Лев Николаевич пришел к нам 16-го, после обеда. Я заметила, что он был не такой, как всегда. Что-то волновало его. То он садился за рояль и, не доиграв начатого, вставал и ходил по комнате, то подходил к Соне и звал ее играть в четыре руки, а когда она садилась за рояль, говорил:
– Лучше так посидим.
И они сидели за роялем, и Соня тихо наигрывала вальс «Il bacio», разучивая аккомпанемент для пения.
Я видела и чувствовала, что сегодня должно произойти что-то значительное, но не была уверена, окончится ли это его отъездом или предложением.
Я проходила мимо зала, когда Соня окликнула меня:
– Таня, попробуй спеть вальс, я, кажется, выучила аккомпанемент.
Мне казалось, что к Соне перешло беспокойное состояние духа Льва Николаевича, и оно тяготило ее. Я согласилась петь вальс и стала, по обыкновению, среди залы.
Нетвердой рукой вела Соня аккомпанемент, Лев Николаевич сидел около нее. Мне казалось, что он был недоволен, что сестра заставила меня петь. Я заметила это по неприятному выражению его лица.
Я была в голосе и, не обращая на это внимания, продолжала петь, увлекаясь грацией этого вальса.
Соня сбилась. Лев Николаевич, незаметно, как бы скользя, занял ее место и, продолжая аккомпанемент, сразу придал моему голосу и словам вальса жизнь. Я уже ничего не замечала, ни его выражения лица, ни замешательства сестры, всецело отдалась прелести этих звуков, и, дойдя до финала, где так страстно выражен призыв и прощение, я решительно вскинула высокую ноту, чем и кончился вальс.
– Как вы нынче поете, – сказал взволнованным голосом Лев Николаевич.
Мне была приятна эта похвала, мне удалось рассеять его неудовольствие, хотя я и не старалась это сделать. Музыкальное настроение является не по заказу, а особенно в пении, куда вкладываешь частицу души своей.
Позднее уже я узнала, что, аккомпанируя мне в этот вечер, Лев Николаевич загадал: «Ежели она возьмет хорошо эту финальную высокую ноту, то надо сегодня же передать письмо (он не раз приносил с собой письмо, написанное сестре).
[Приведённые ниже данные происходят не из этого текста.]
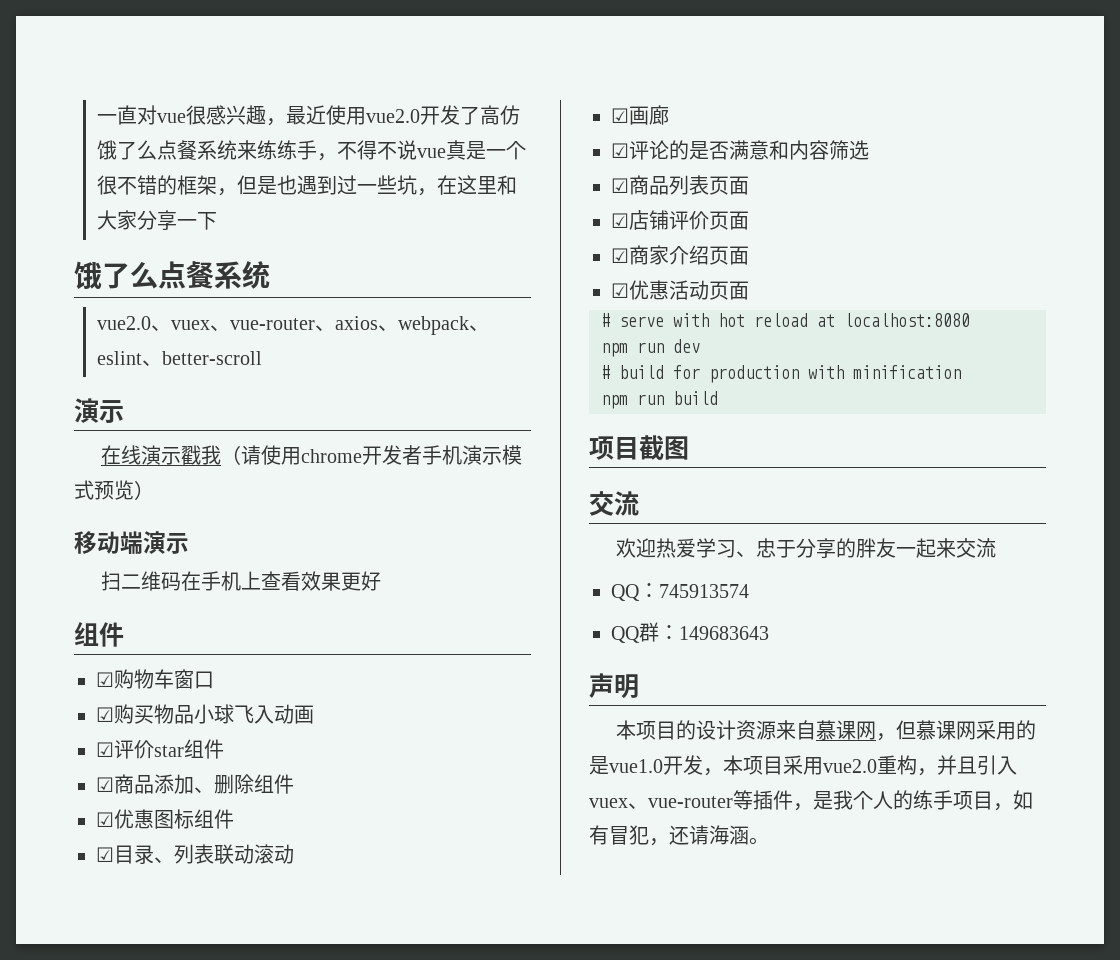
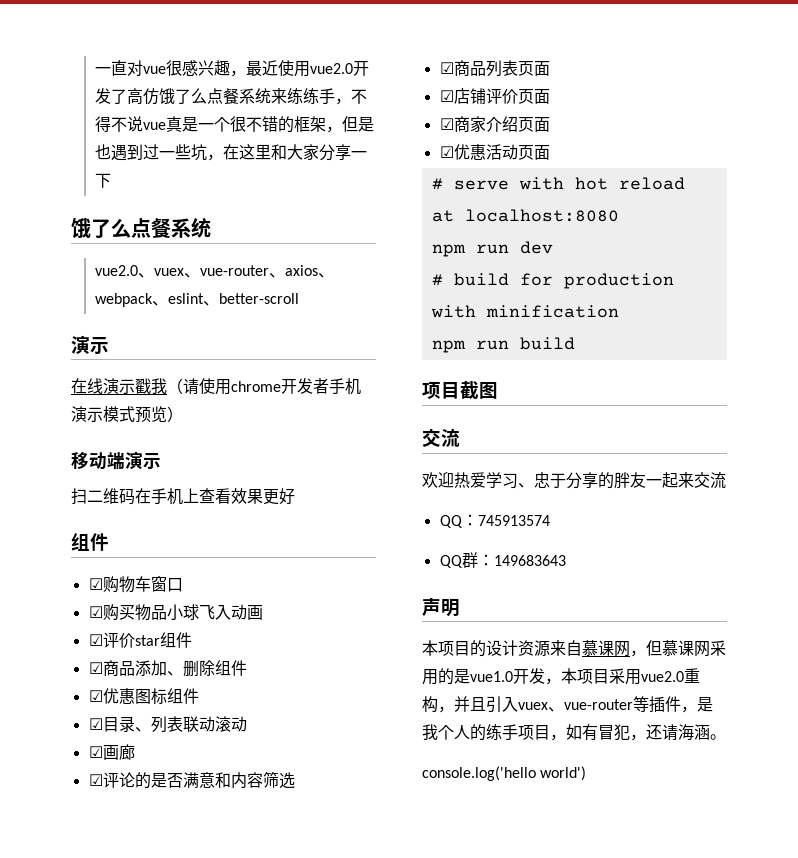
(769, 841) none -> [422,766,587,781] // console.log('hello world')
Если возьмет плохо – не передавать».
Лев Николаевич вообще имел привычку загадывать на пасьянсах и различных мелочах о том, «как ему поступить?» или «что будет?». Меня позвали делать чай.
Через несколько времени я видела, как Соня, с письмом в руке, быстро прошла вниз в нашу комнату. Через несколько мгновений за ней тихо, как бы нерешительно, последовала и Лиза.
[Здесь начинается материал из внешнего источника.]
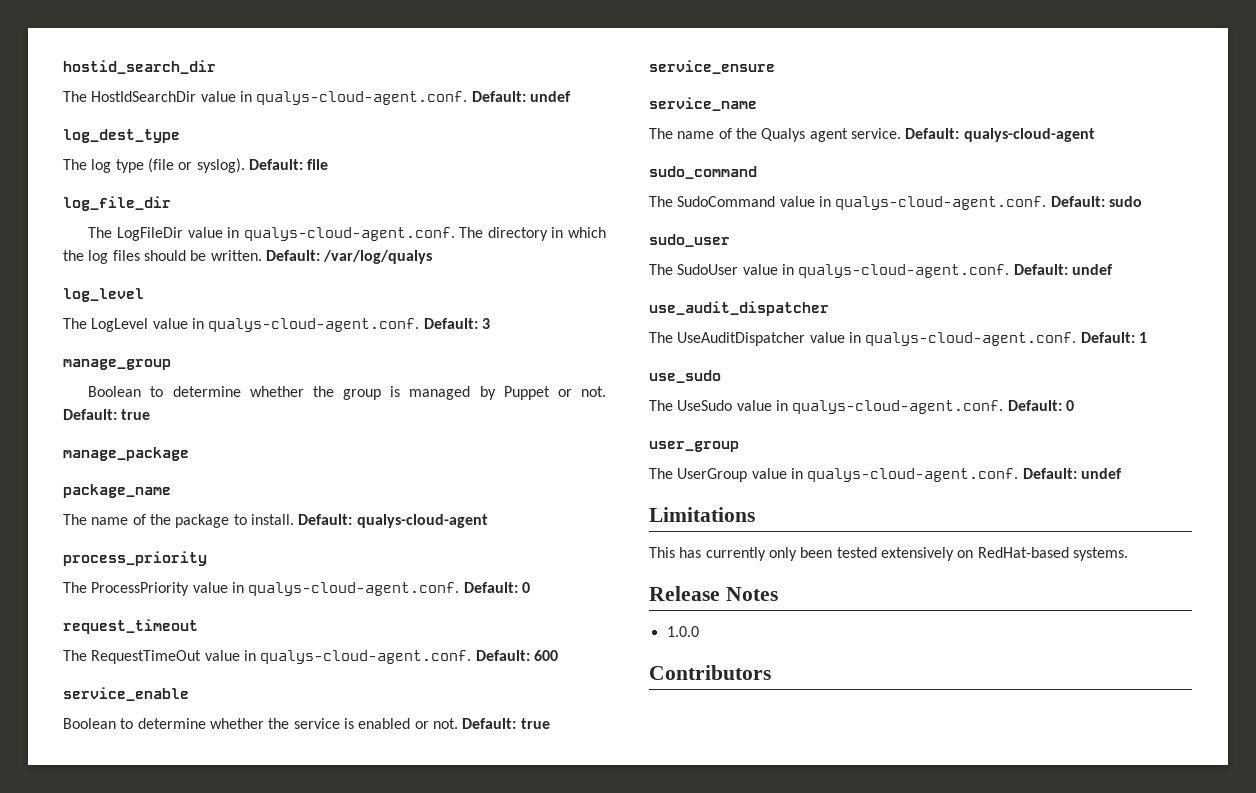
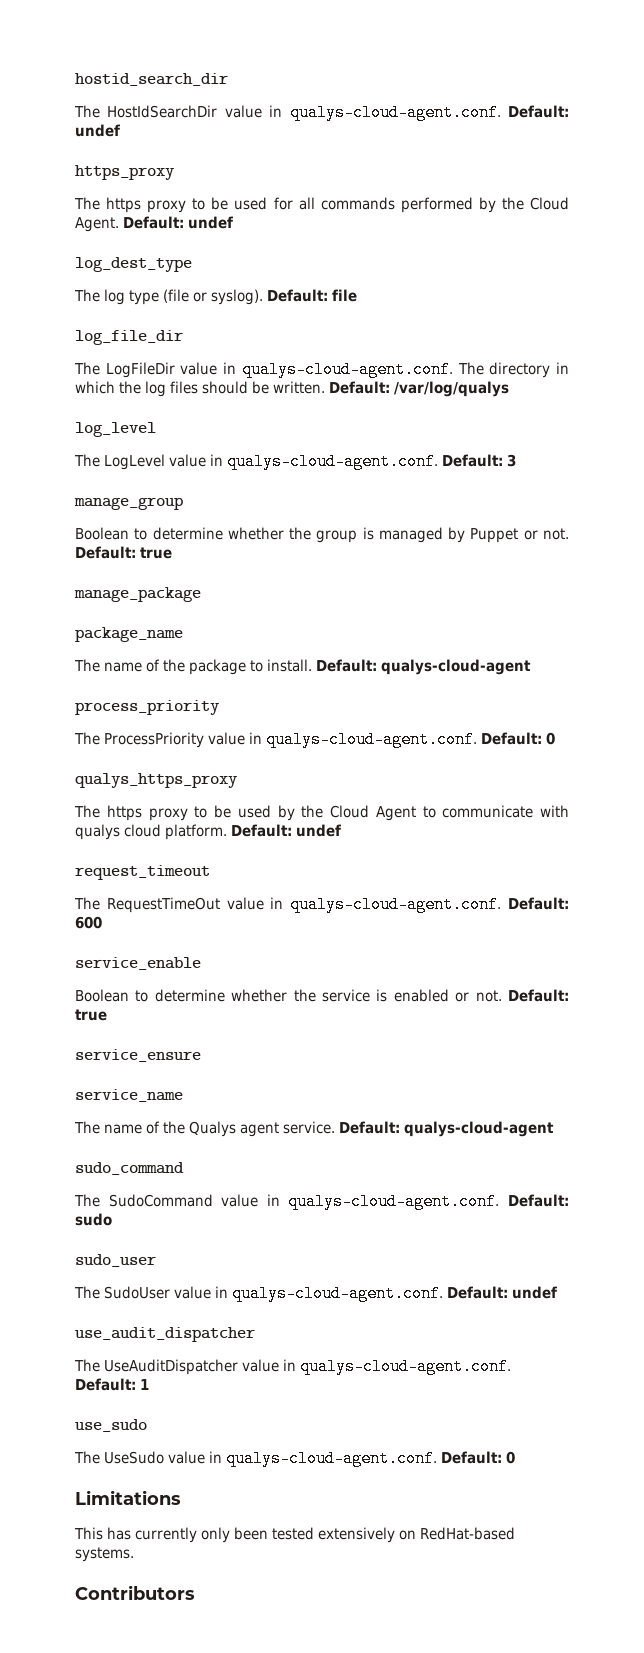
(571, 96) none -> [75,165,175,180] [74,197,569,213] [75,216,234,232] // https_proxy // The https proxy to be used for all commands performed by the Cloud Agent. Default: undef
(530, 587) none -> [75,773,238,788] [74,805,569,821] [75,824,342,840] // qualys_https_proxy // The https proxy to be used by the Cloud Agent to communicate with qualys cloud platform. Default: undef
[649,441,739,452] [649,468,1122,482] // user_group // The UserGroup value in qualys-cloud-agent.conf. Default: undef -> (516, 1457) none
[649,586,778,601] [666,626,699,637] // Release Notes // 1.0.0 -> (134, 1554) none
«Боже мой! – думала я, – она помешает Соне». А в чем? Я еще не отдавала себе отчета. «Она будет плакать, если это предложение».
Я бросила разливать чай и побежала за Лизой.
Я не ошиблась. Лиза только что спустилась вниз и стучалась в дверь нашей комнаты, которую заперла за собой Соня.
– Соня! – почти кричала она. – Отвори дверь, отвори сейчас! Мне нужно видеть тебя…
Дверь приотворилась.
– Соня, что le comte пишет тебе? Говори!
Соня молчала, держа в руках недочитанное письмо.
– Говори сейчас, что le comte пишет тебе! – повелительным голосом почти кричала Лиза.
По ее голосу я видела, что она была страшно возбуждена и взволнована; такой я никогда еще не видела ее.
– Il m'a fait la proposition[18], – отвечала тихо Соня, видимо испугавшись состояния Лизы и переживая, вместе с тем, те счастливые минуты спокойного удовлетворения, которое может дать только взаимная любовь.